M
Matthew Diakonov
12 min read
For property ops, security integrators, and on-call managers

An intent alert is the second step. Most AI camera pipelines never reach it.

"Person detected at camera 4" is an object alert. It tells you what was seen and stops there. The phone buzzes for the maintenance vendor at 11 AM, for the tenant returning from the gym at 1 AM, for the FedEx driver at 3 PM, and after about two weeks the operator stops looking at it.

An intent alert decides whether what was seen is worth interrupting anyone for. It runs a six-input decision (class, zone, time, dwell, badge, posture), routes the event to LOW THREAT (a daily digest) or HIGH THREAT (a phone call to on-call ops), and silences the rest. This page walks through how that second step is structured, what each of the six inputs costs, and where the failure modes are.

Direct answer, verified 2026-05-06

AI security camera intent alerts classify the inferred threat level of a detected behavior as either LOW THREAT (logged to a daily digest) or HIGH THREAT (paged to on-call ops with a 10-second clip), based on six inputs computed at the frame the detection fires on: object class, zone, time window, dwell duration, badge state, and posture. Pipelines that stop at object class produce alert fatigue by week three. Pipelines that route through the intent classifier fire roughly 50 to 100 times less often, and the events that survive are the ones the operator actually wants to see.

Two versions of the same detection

The toggle below shows what the alerting layer emits for the exact same object detection. The object-only version is what most pipelines ship. The intent-classified version is what an operator actually wants on their phone.

Object alert vs. intent alert, on the same person at the same camera

Detection: class person, confidence 0.91, camera mailroom_north. The alerting layer fires every time the detector exceeds the confidence threshold and a person enters frame. The operator sees the same event whether it is a tenant collecting a package at noon, a delivery driver during the configured delivery window, or an unknown person at the parcel shelf at 02:00.

  • One alert per person frame above threshold
  • No zone, no time, no dwell, no badge, no posture
  • Fires for every legitimate visit and every theft attempt at identical priority
  • Operator filters by hand, then stops filtering by week three
  • Recall is fine, signal-to-noise is the problem

The six inputs the intent classifier actually reads

Five of the six are computed for free on top of detection. The sixth costs one extra inference per detected person. None of them require new hardware or new cameras.

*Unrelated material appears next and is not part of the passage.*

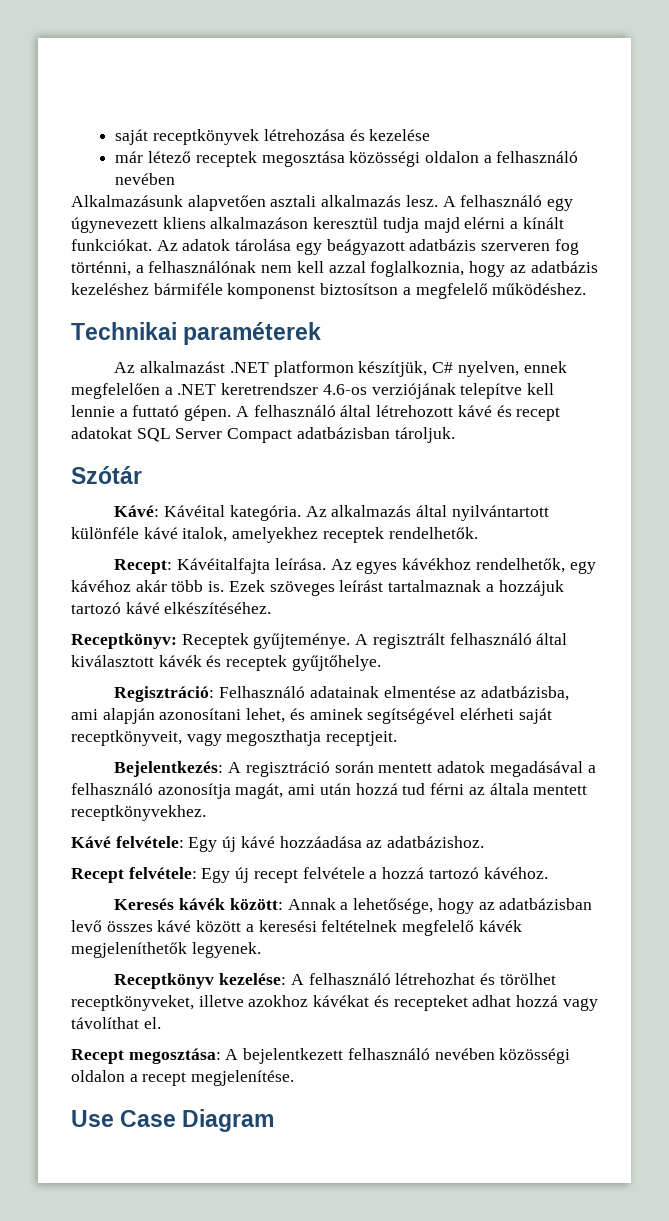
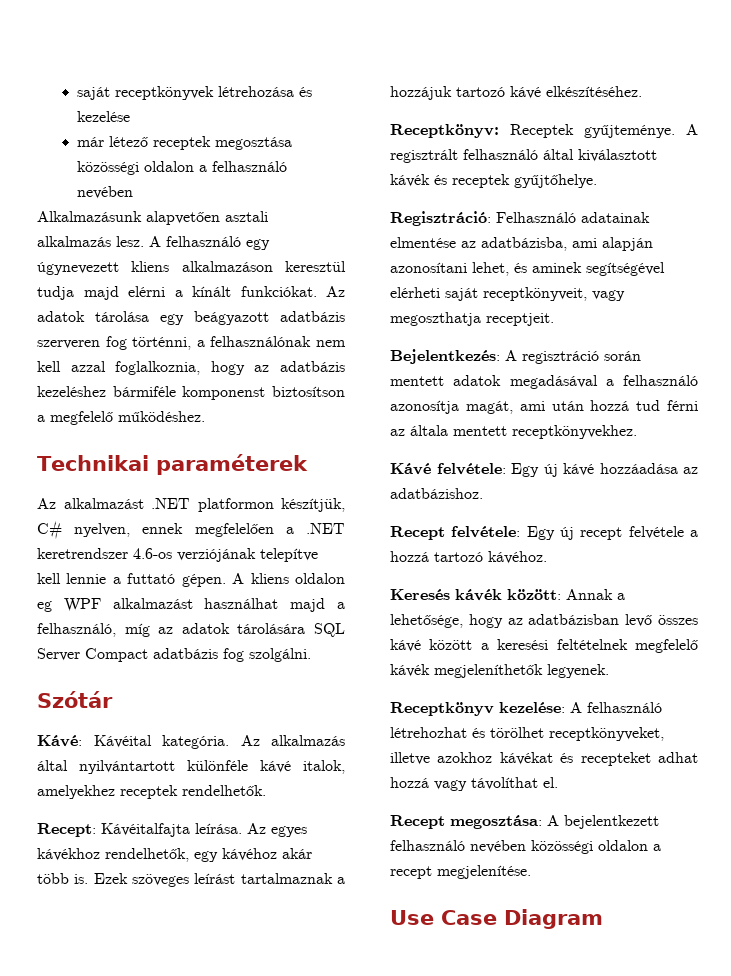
- A felhasználó által létrehozott kávé és recept adatokat SQL Server Compact adatbázisban tároljuk.
+ A kliens oldalon eg WPF alkalmazást használhat majd a felhasználó, míg az adatok tárolására SQL Server Compact adatbázis fog szolgálni.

Here is what each one is and where it comes from.

Input 1, Object class

What was seen.

Person, vehicle, animal, environmental motion (rain, leaves, headlight sweep, shadow shift), or camera artifact. Comes straight from the per-frame detector. Animal and environmental classes get silenced outright at most zones. Person and vehicle continue to the rest of the pipeline.

Input 2, Zone

Where on the property the bounding box centroid landed.

Drawn once at install time as polygons on the multiview tile grid: lobby, mailroom, parcel shelf, rear gate, loading bay, stairwell, parking, perimeter. Cheap to compute (one centroid plus a polygon test). The zone is what turns "a person was here" into "a person was at the parcel shelf".

Input 3, Time window

Which slot of the property's schedule the detection sits in.

Property-level config. Typical windows: business hours, delivery hours, after-hours, weekend, holiday. A person at the parcel shelf inside the delivery window is normal. The same person an hour after that window closes is HIGH THREAT.

Input 4, Dwell duration

How long the tracked object stayed in the zone.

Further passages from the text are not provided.